## AIM OF THE EXERCISE
Please repeat every record exactly, leaving out any pictures.

## DATASET EXTRACT
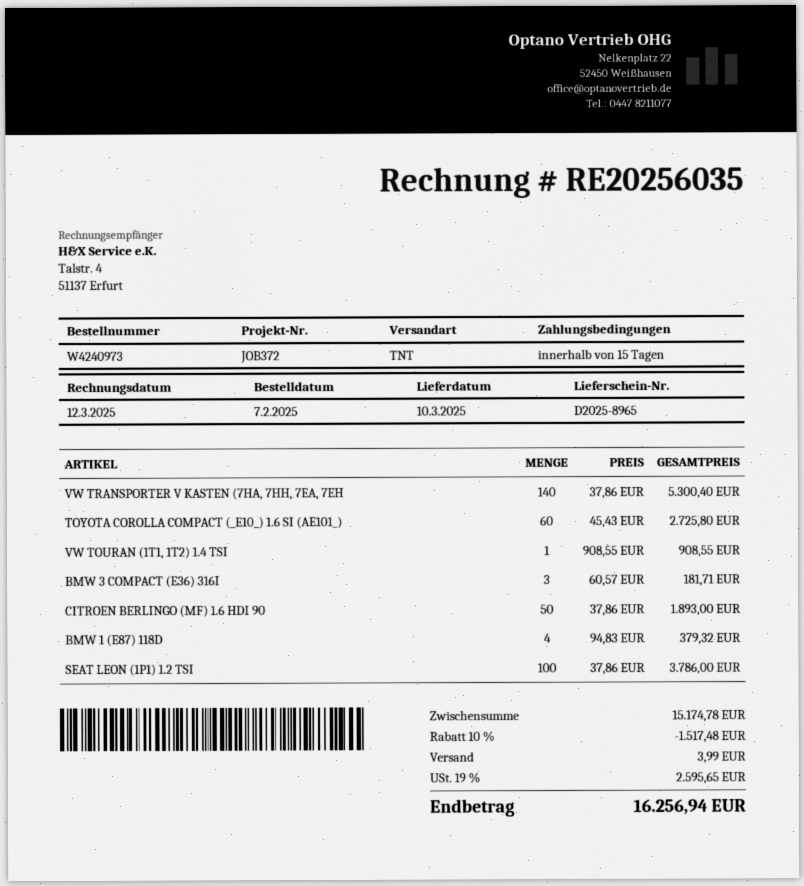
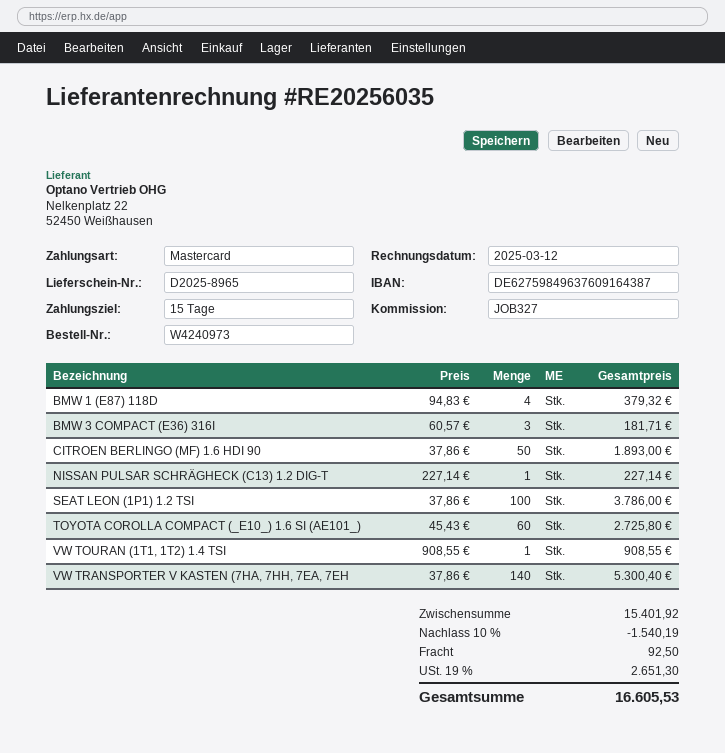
reference: JOB372 -> JOB327
NISSAN PULSAR SCHRÄGHECK (C13) 1.2 DIG-T: none -> 1 x 227.14 = 227.14
subtotal: 15174.78 -> 15401.92
discount: 10% = 1517.48 -> 10% = 1540.19
shipping: 3.99 -> 92.50
tax: 19% = 2595.65 -> 19% = 2651.30
total: 16256.94 -> 16605.53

## ANSWER FOR THIS EXERCISE
reference: JOB372 -> JOB327
NISSAN PULSAR SCHRÄGHECK (C13) 1.2 DIG-T: none -> 1 x 227.14 = 227.14
subtotal: 15174.78 -> 15401.92
discount: 10% = 1517.48 -> 10% = 1540.19
shipping: 3.99 -> 92.50
tax: 19% = 2595.65 -> 19% = 2651.30
total: 16256.94 -> 16605.53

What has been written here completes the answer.